● WHAT THE TASK ASKS:
Your output should be the records below, word for word and picture-free.

MATERIAL TO PROCESS Start Marker

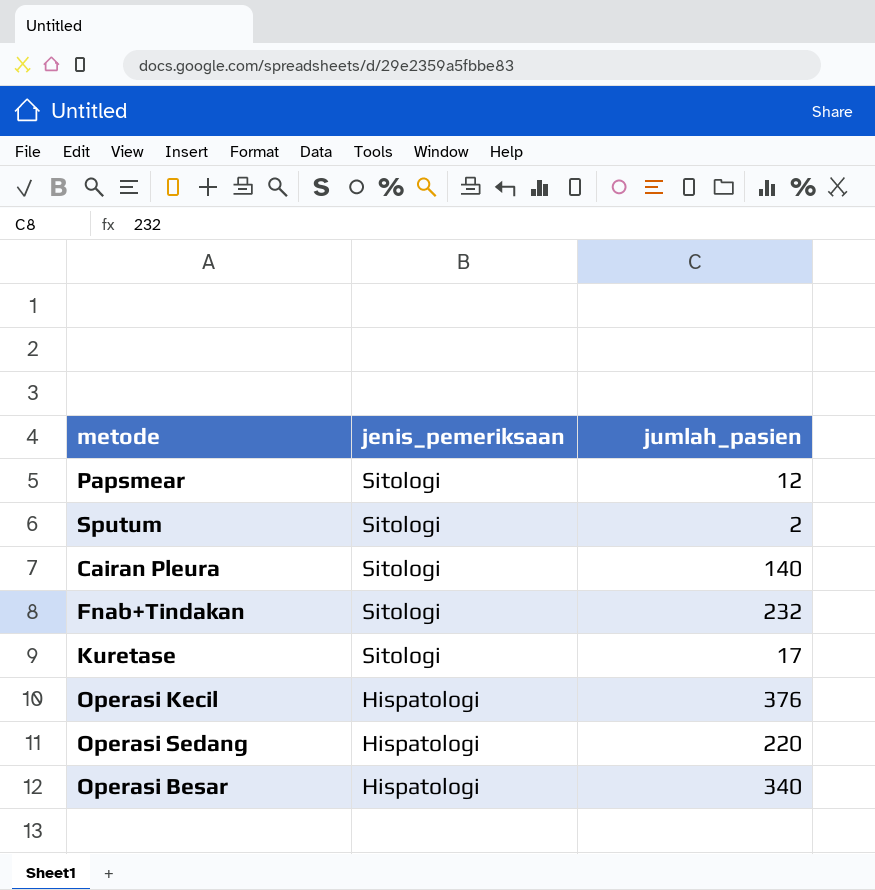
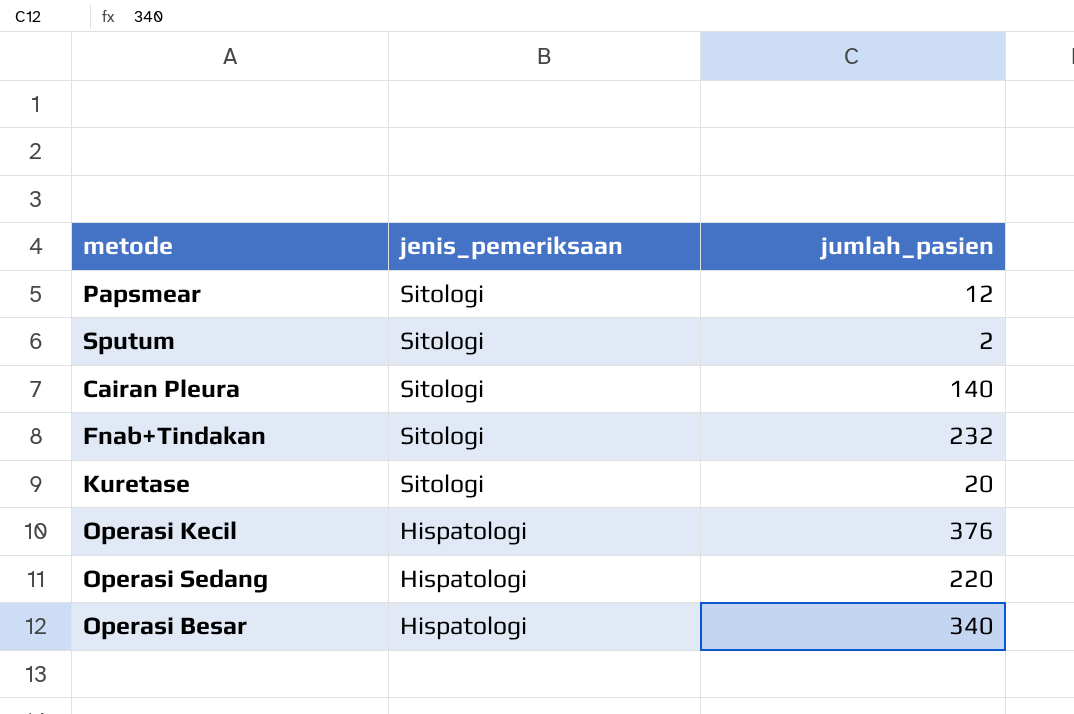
Kuretase | jumlah_pasien: 17 -> 20

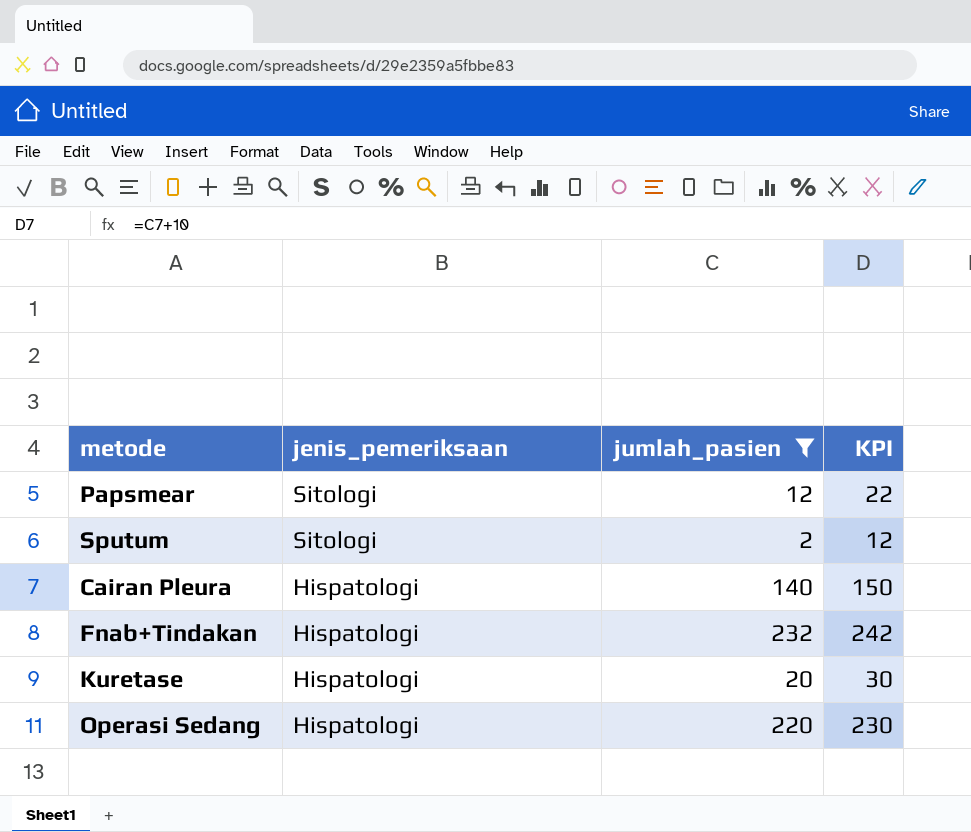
filter: none -> jumlah_pasien <= 232
column KPI | formula: none -> [jumlah_pasien] + 10
Cairan Pleura | jenis_pemeriksaan: Sitologi -> Hispatologi
Fnab+Tindakan | jenis_pemeriksaan: Sitologi -> Hispatologi
Kuretase | jenis_pemeriksaan: Sitologi -> Hispatologi

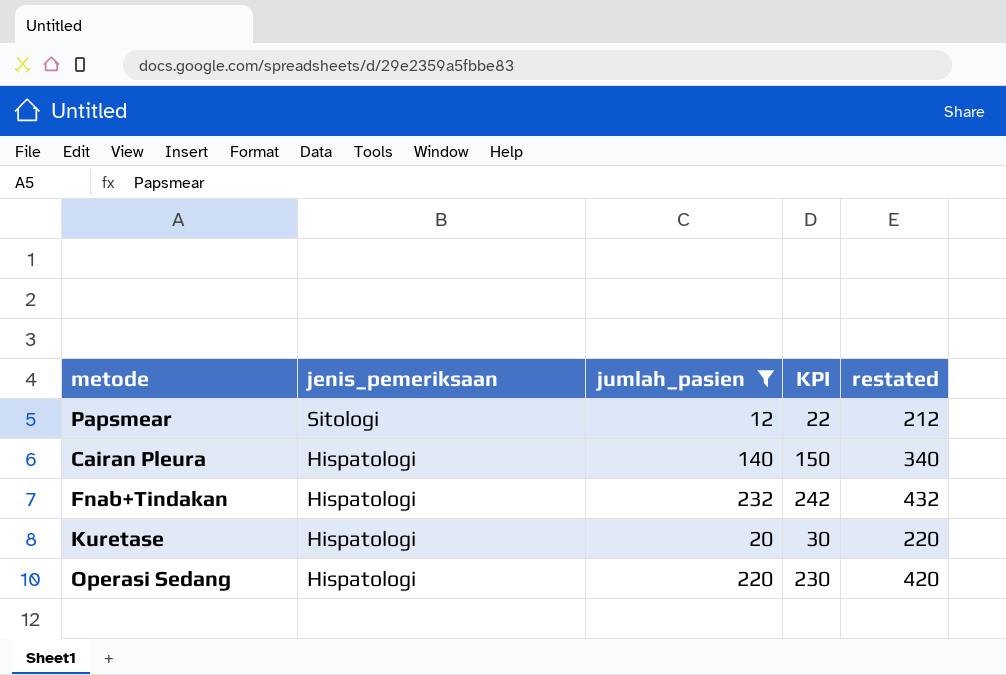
column restated | formula: none -> [jumlah_pasien] + 200
row Sputum: Sitologi | 2 | 12 -> none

MATERIAL TO PROCESS End Marker

● SOLUTION TO THE PROBLEM:
Kuretase | jumlah_pasien: 17 -> 20

filter: none -> jumlah_pasien <= 232
column KPI | formula: none -> [jumlah_pasien] + 10
Cairan Pleura | jenis_pemeriksaan: Sitologi -> Hispatologi
Fnab+Tindakan | jenis_pemeriksaan: Sitologi -> Hispatologi
Kuretase | jenis_pemeriksaan: Sitologi -> Hispatologi

column restated | formula: none -> [jumlah_pasien] + 200
row Sputum: Sitologi | 2 | 12 -> none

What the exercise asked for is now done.